Management of acute kidney injury 1.Correct hypovolaemia and optimise systemic haemodynamic status with inotropic drugs if necessary 2.Administer glucose and insulin to correct hyperkalemia if K + > 6.5 mmol/L 3.Consider administering sodium bicarbonate (100 mmol) to correct acidosis if pH 100 nmol/L) 4.Discontinue potentially nephrotoxic drugs and reduce doses of therapeutic drugs according to level of renal function 5.Match fluid intake to urine output plus an additional 500 mL to cover insensible losses once patient is euvolaemic 6.Measure body weight on a regular basis as a guide to fluid requirements 7.Ensure adequate nutritional support 8.Administer proton pump antagonists to reduce the risk of upper gastrointestinal bleeding 9.Screen for intercurrent infections and treat promptly if present
Acute kidney injury in old age Physiological change: nephrons decline in number with age and average GFR falls progressively.
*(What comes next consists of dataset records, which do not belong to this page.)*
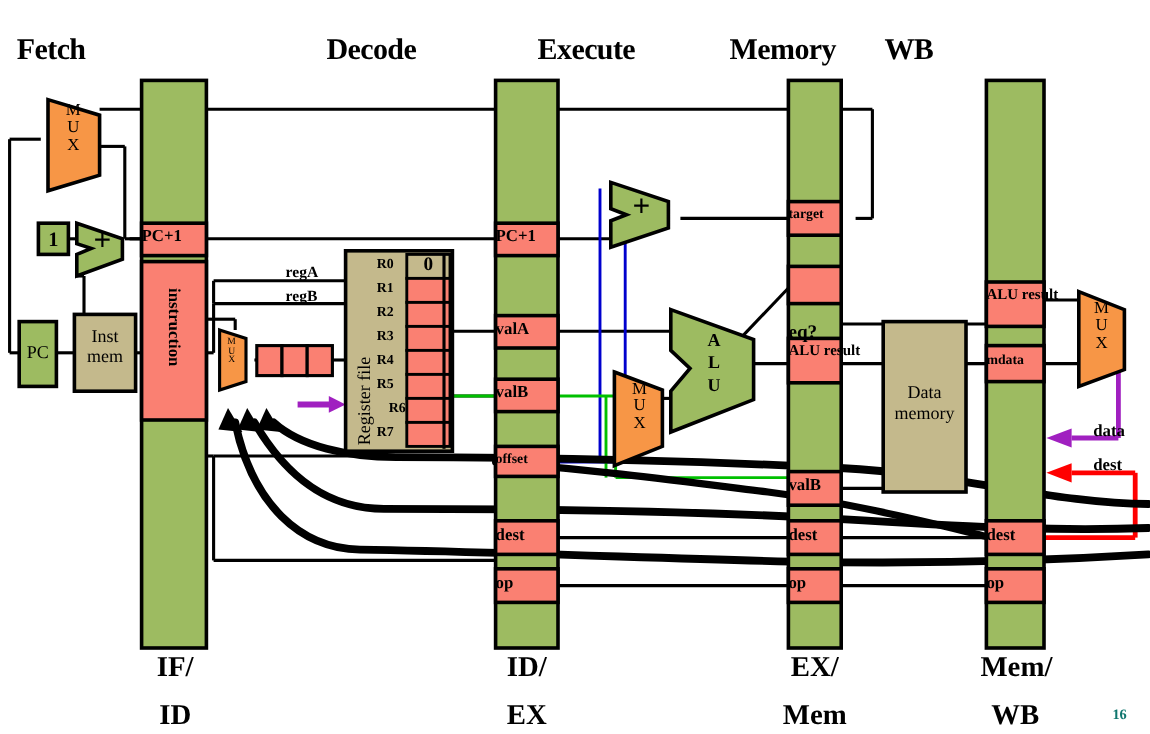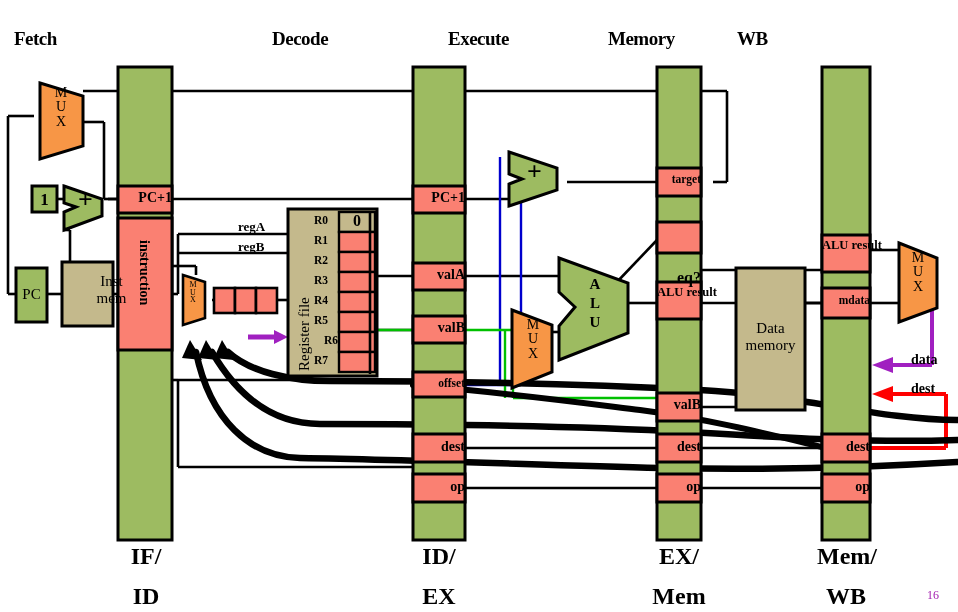"Fetch" .stage-head { font-size: 19px -> 25px }
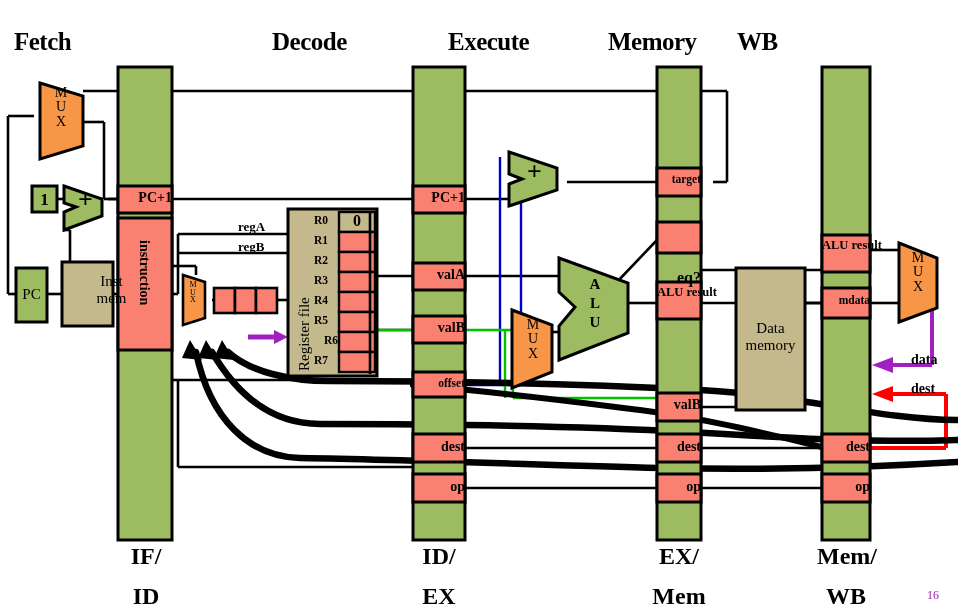"target" .field-lbl { text-align: right -> left }
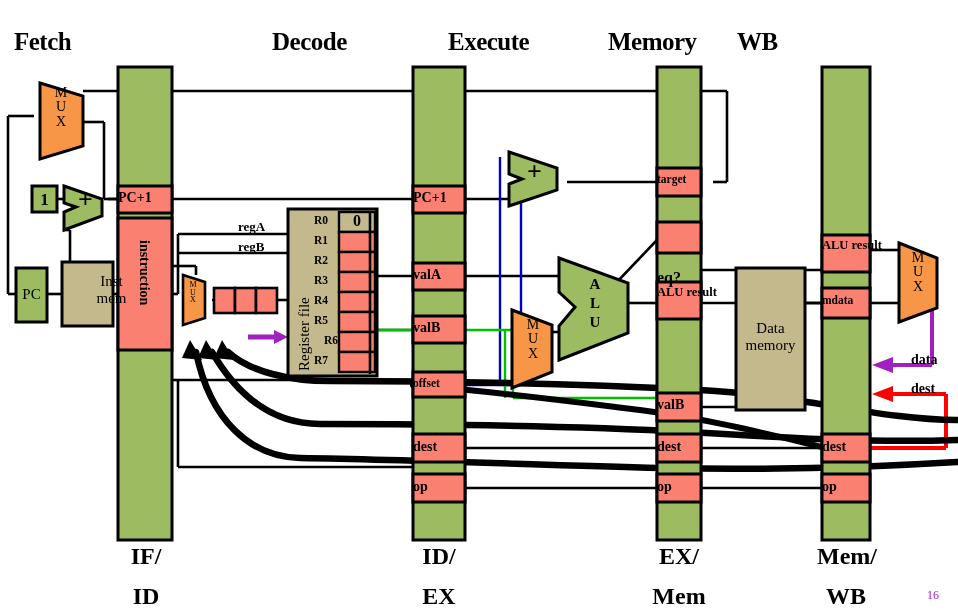"Inst" div.lbl { margin-left: 24px -> none }
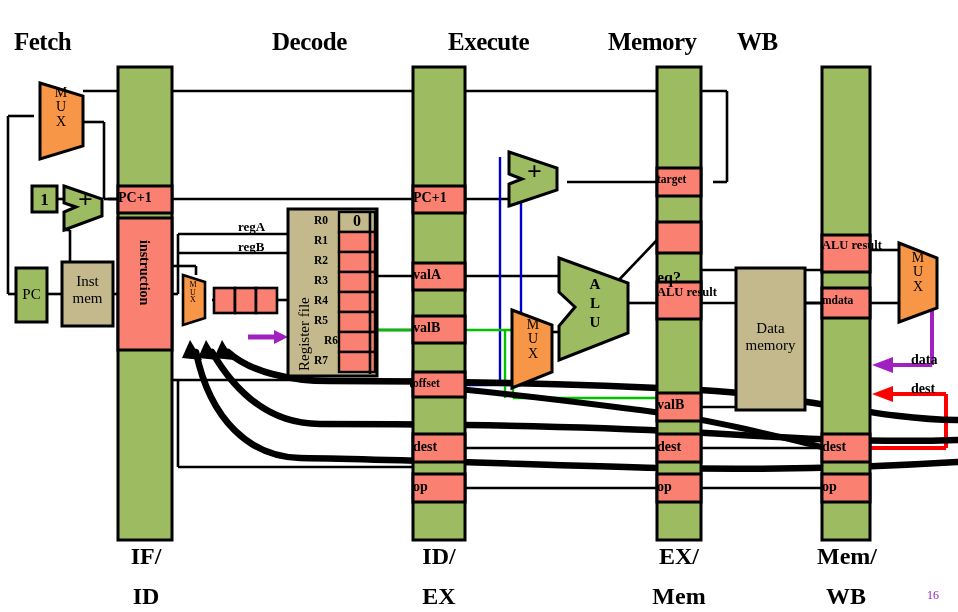"16" .slide-no { color: #a21caf -> #0f766e; font-weight: normal -> bold }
Creatinine: as muscle mass falls with age, less creatinine is produced each day. Serum creatinine can be misleading as a guide to renal function. Renal tubular function: declines with age, leading to loss of urinary concentrating ability. Drugs: increased drug prescription in older people (diuretics, ACEI and NSAIDs) may contribute to risk of AKI. Causes: infection, renal vascular disease, prostatic obstruction, hypovolaemia and severe cardiac dysfunction. Mortality: rises with age, primarily because of comorbid conditions.